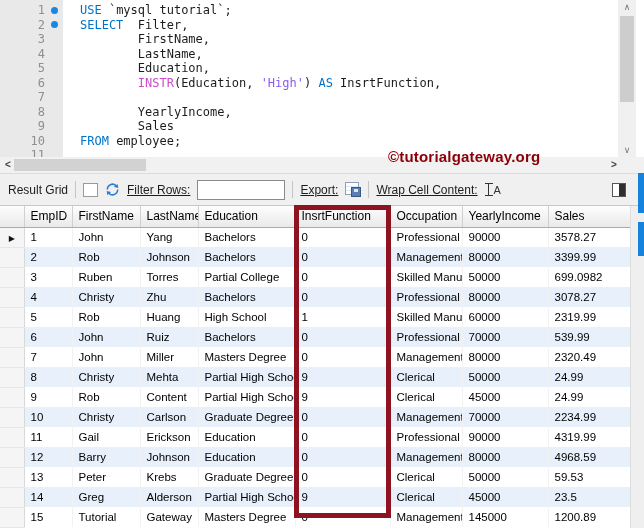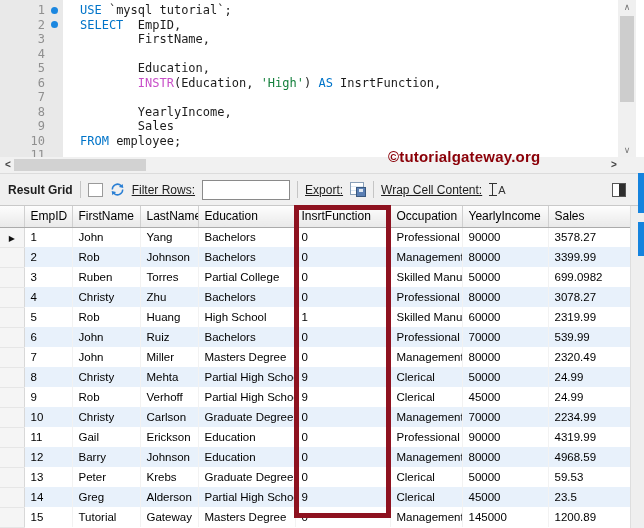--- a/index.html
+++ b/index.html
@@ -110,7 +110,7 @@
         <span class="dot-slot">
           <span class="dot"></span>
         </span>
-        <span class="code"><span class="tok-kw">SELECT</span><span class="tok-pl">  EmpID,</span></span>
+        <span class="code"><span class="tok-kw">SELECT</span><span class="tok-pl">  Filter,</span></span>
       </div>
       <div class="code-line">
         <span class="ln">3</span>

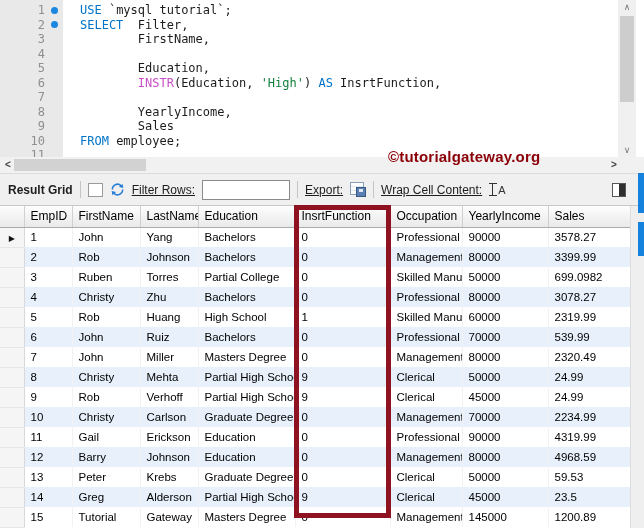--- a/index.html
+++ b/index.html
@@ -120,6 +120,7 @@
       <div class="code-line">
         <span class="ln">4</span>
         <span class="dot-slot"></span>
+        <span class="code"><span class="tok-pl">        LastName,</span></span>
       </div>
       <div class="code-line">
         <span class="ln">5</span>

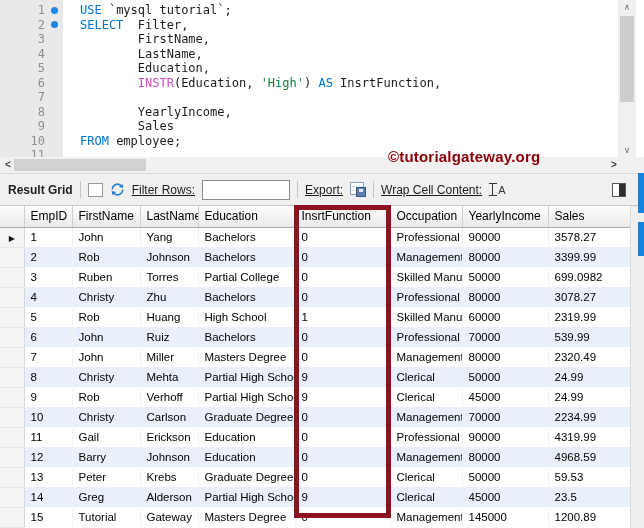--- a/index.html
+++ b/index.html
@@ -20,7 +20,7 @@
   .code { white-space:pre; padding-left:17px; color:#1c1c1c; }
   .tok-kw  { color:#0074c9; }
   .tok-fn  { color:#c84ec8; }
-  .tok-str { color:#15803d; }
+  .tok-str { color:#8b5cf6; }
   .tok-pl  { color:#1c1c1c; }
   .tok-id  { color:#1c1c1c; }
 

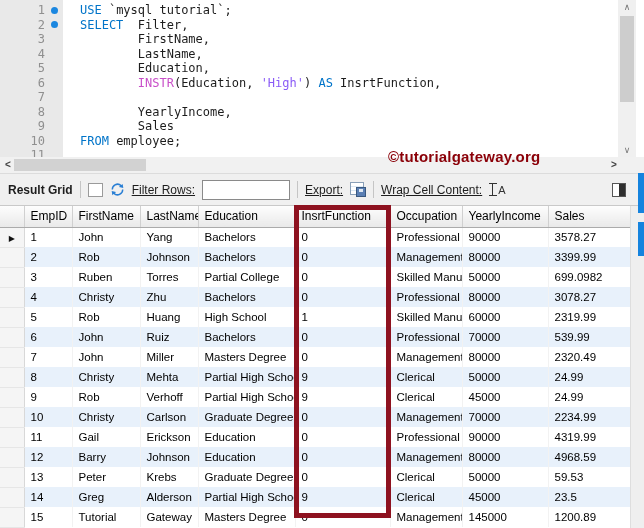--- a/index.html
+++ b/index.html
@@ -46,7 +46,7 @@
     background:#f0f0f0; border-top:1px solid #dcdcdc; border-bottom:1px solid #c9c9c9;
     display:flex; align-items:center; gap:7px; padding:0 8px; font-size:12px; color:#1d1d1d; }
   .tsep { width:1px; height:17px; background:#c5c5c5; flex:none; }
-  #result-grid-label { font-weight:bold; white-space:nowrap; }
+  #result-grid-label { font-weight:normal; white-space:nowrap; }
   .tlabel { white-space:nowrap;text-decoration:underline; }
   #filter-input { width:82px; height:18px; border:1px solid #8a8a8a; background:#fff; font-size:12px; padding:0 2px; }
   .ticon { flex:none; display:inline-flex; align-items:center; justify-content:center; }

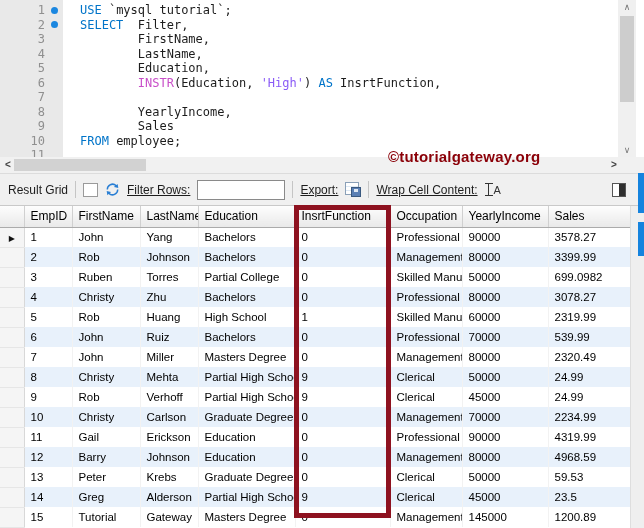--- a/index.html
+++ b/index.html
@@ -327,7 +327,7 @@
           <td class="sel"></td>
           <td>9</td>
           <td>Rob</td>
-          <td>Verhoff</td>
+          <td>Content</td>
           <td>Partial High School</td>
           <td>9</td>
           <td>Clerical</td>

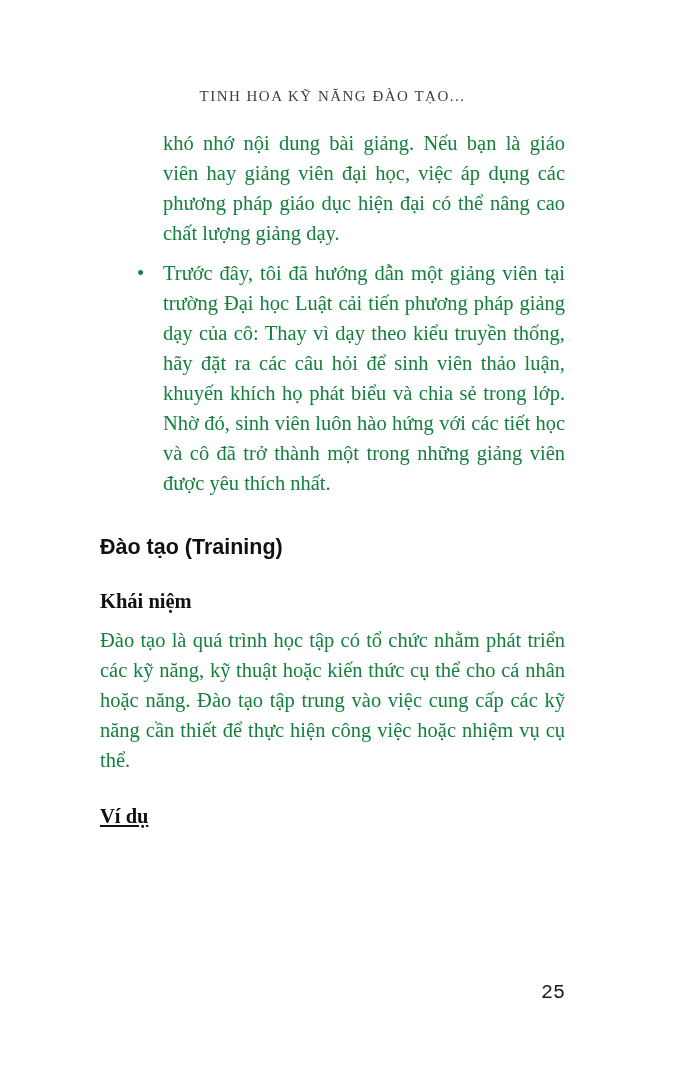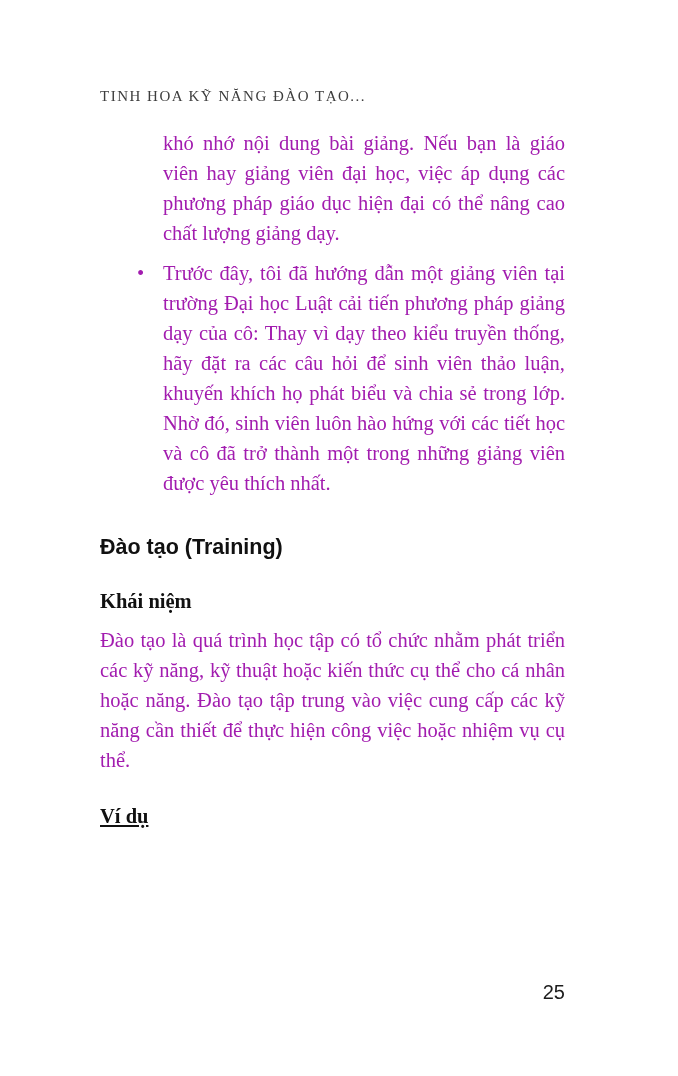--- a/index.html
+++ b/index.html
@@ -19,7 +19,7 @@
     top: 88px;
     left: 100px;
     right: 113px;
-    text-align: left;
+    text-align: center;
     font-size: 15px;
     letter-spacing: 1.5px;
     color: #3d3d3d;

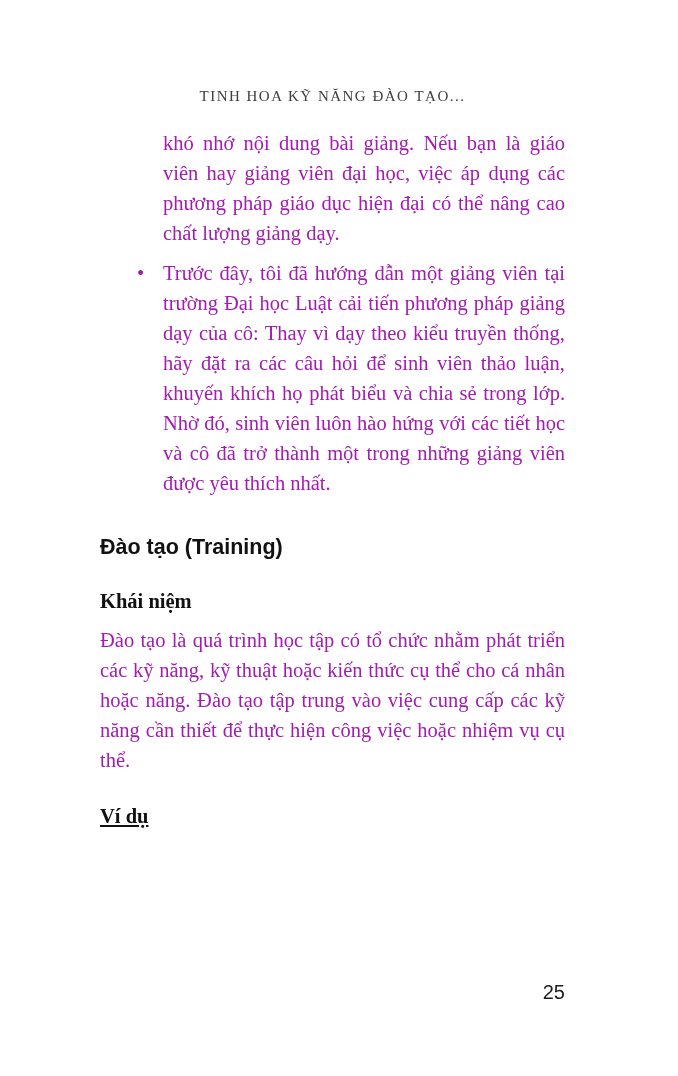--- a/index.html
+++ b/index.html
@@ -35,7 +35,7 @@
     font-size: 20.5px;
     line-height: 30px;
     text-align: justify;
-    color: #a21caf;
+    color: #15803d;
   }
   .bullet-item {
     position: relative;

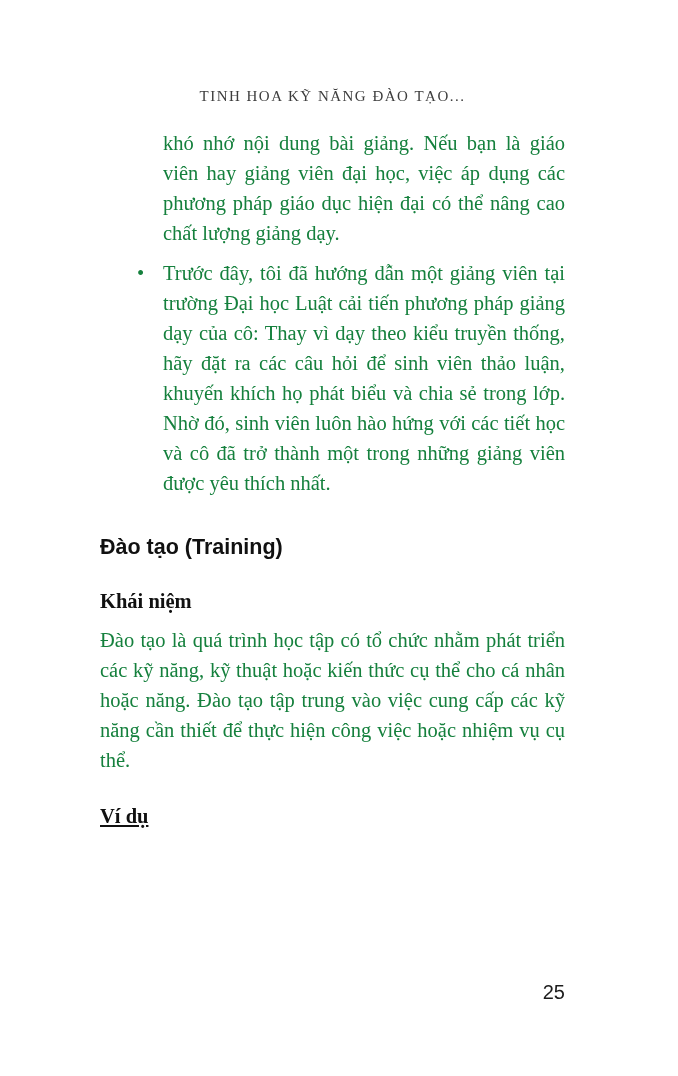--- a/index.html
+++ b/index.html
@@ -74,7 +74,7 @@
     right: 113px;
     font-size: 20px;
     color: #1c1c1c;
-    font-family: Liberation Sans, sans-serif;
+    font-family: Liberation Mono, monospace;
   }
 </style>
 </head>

• What you will do: The lines to set down, exactly and with both ends included, run from the one containing "-74,7 +74,7 @@" to the last line of the data above.

• Result of this task:
@@ -74,7 +74,7 @@
     right: 113px;
     font-size: 20px;
     color: #1c1c1c;
-    font-family: Liberation Sans, sans-serif;
+    font-family: Liberation Mono, monospace;
   }
 </style>
 </head>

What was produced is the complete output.